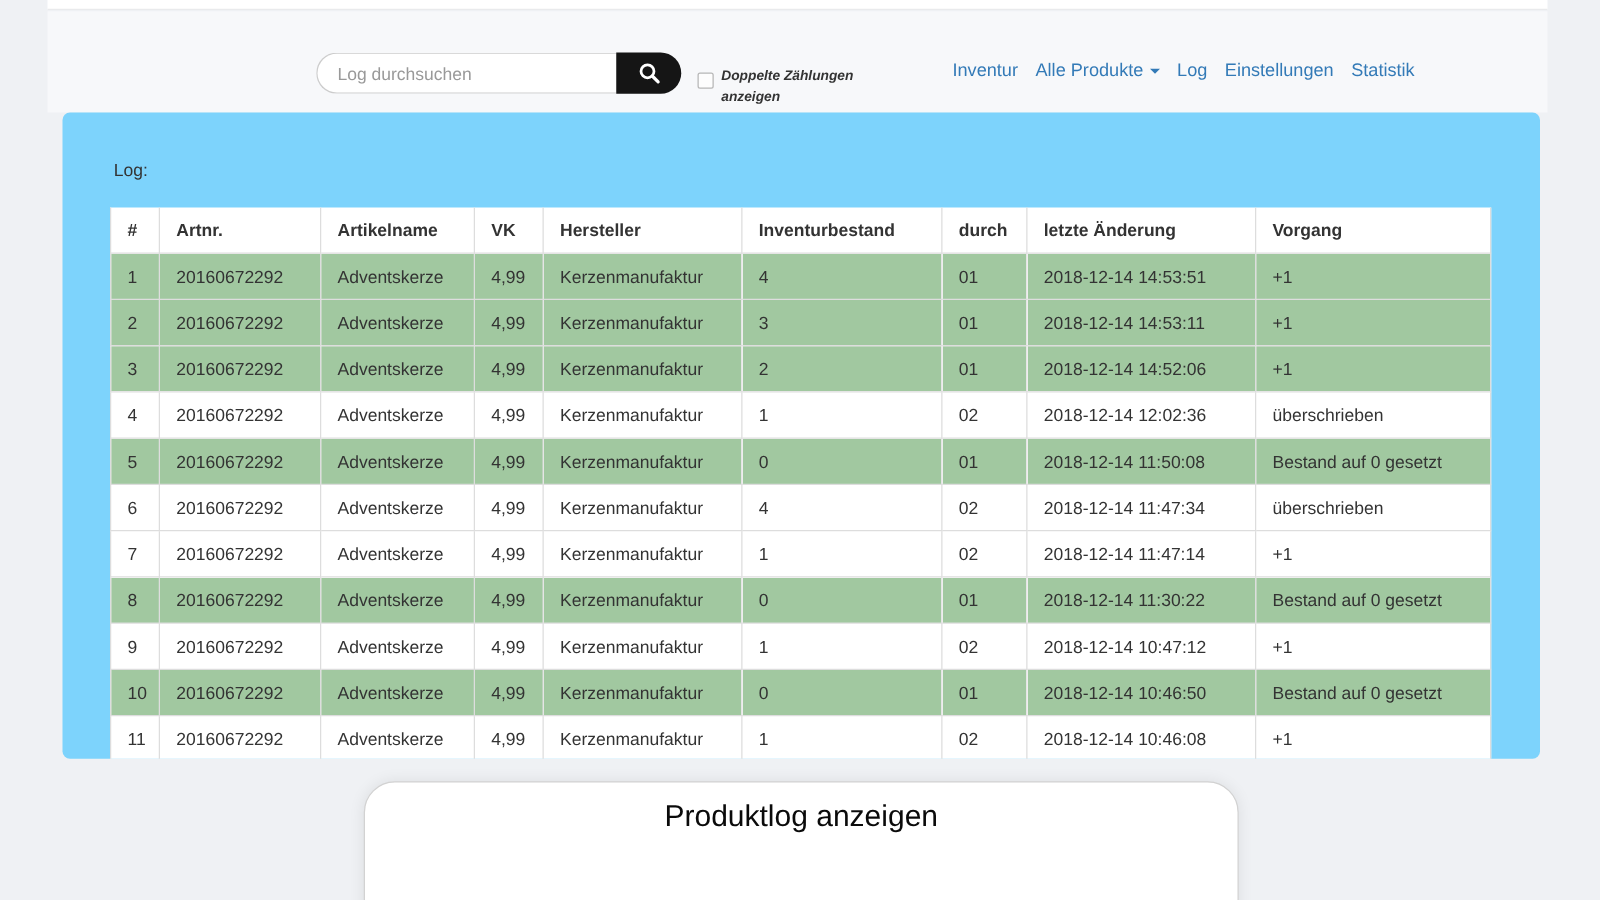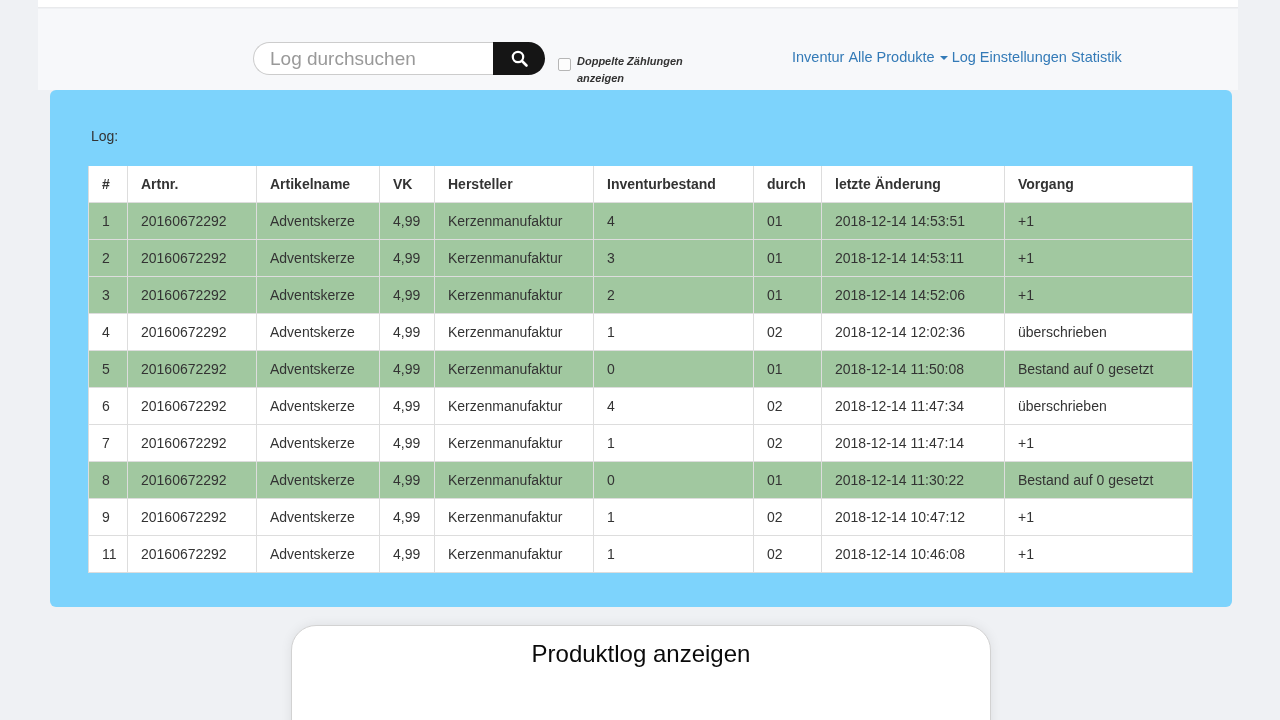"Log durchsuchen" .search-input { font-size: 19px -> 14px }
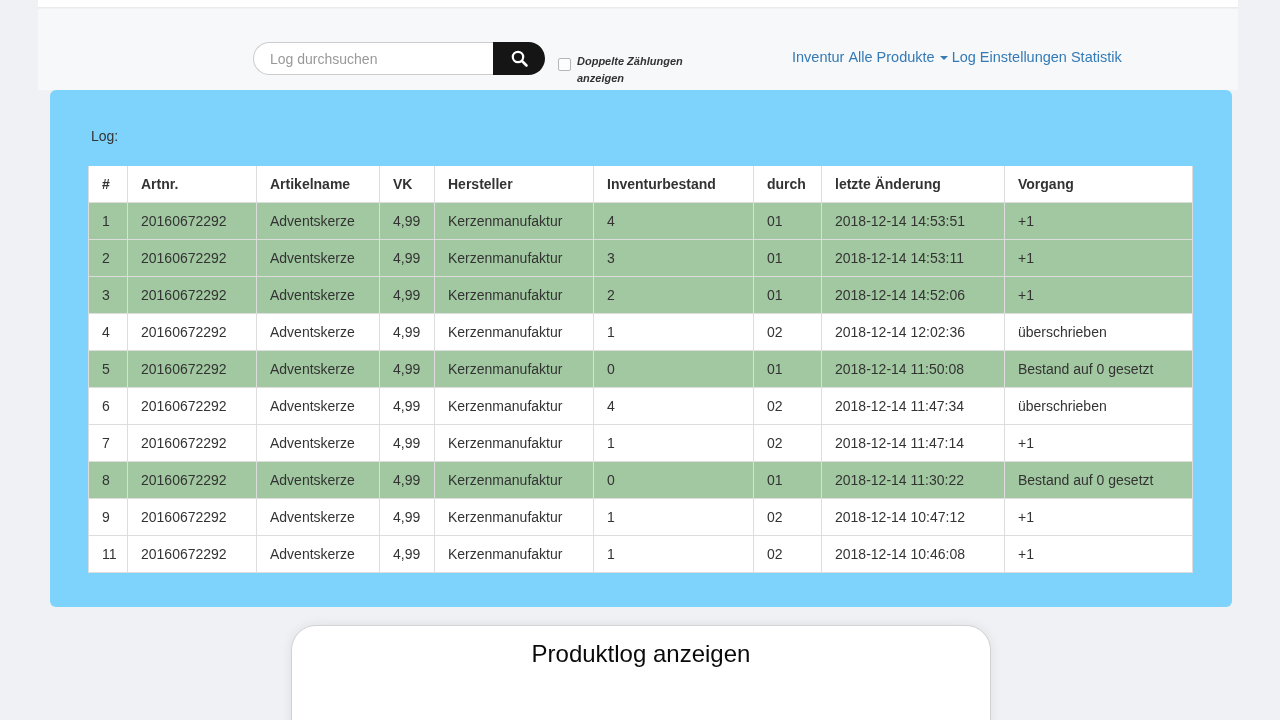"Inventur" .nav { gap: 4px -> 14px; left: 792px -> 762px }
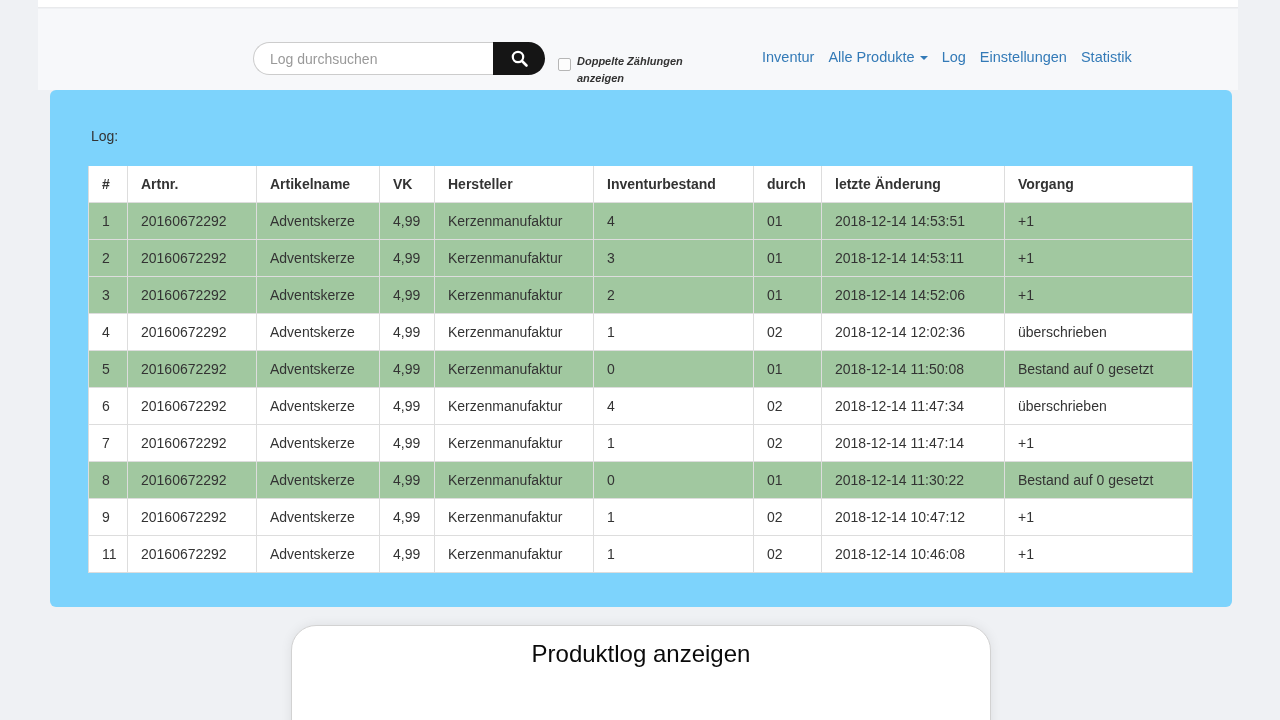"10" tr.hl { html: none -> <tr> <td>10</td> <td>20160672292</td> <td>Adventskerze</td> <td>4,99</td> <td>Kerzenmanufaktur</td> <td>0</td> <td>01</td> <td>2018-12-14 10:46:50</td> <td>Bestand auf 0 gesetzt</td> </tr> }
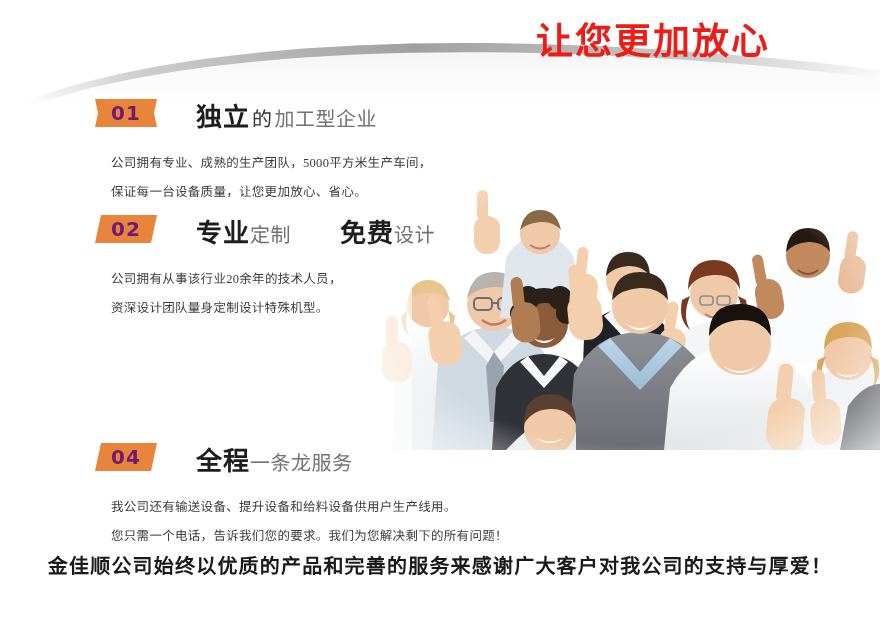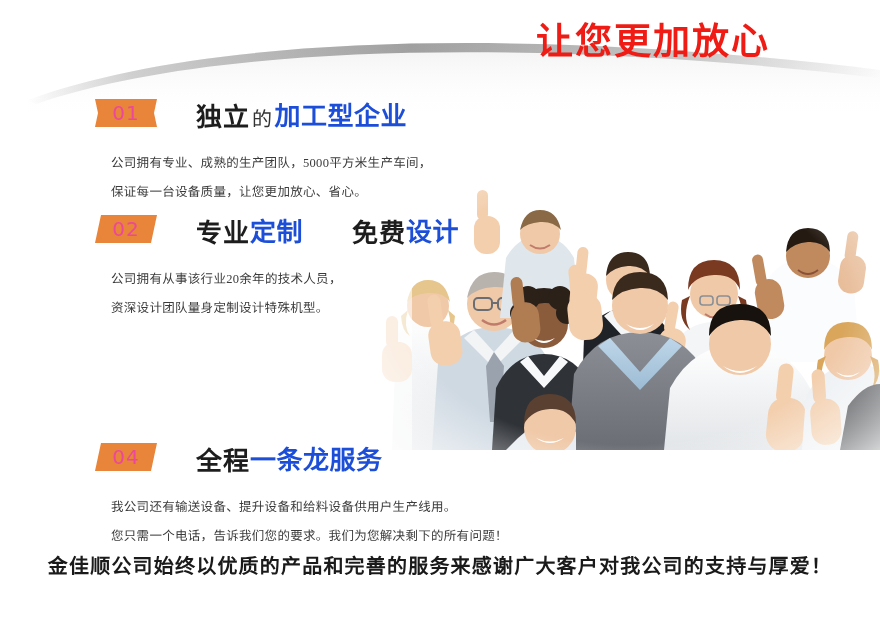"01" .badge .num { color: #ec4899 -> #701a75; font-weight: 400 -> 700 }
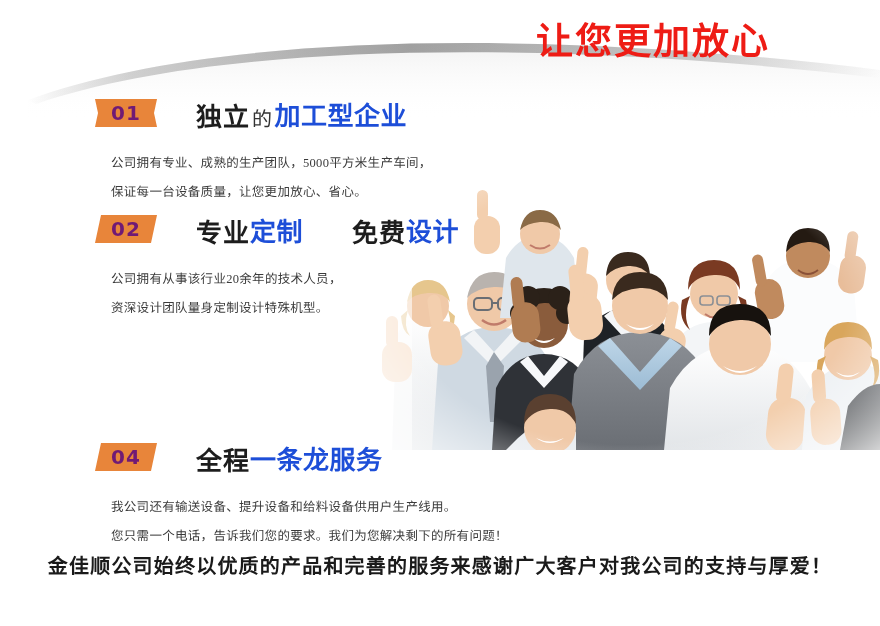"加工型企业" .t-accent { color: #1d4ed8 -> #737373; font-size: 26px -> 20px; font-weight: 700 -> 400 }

——

→ **What needs to be done**: After locating the line with "color: #ec4899 ->", transcribe it and the rest of the data above exactly as written, without any picture.

→ **Solution for this exercise**:
"01" .badge .num { color: #ec4899 -> #701a75; font-weight: 400 -> 700 }
"加工型企业" .t-accent { color: #1d4ed8 -> #737373; font-size: 26px -> 20px; font-weight: 700 -> 400 }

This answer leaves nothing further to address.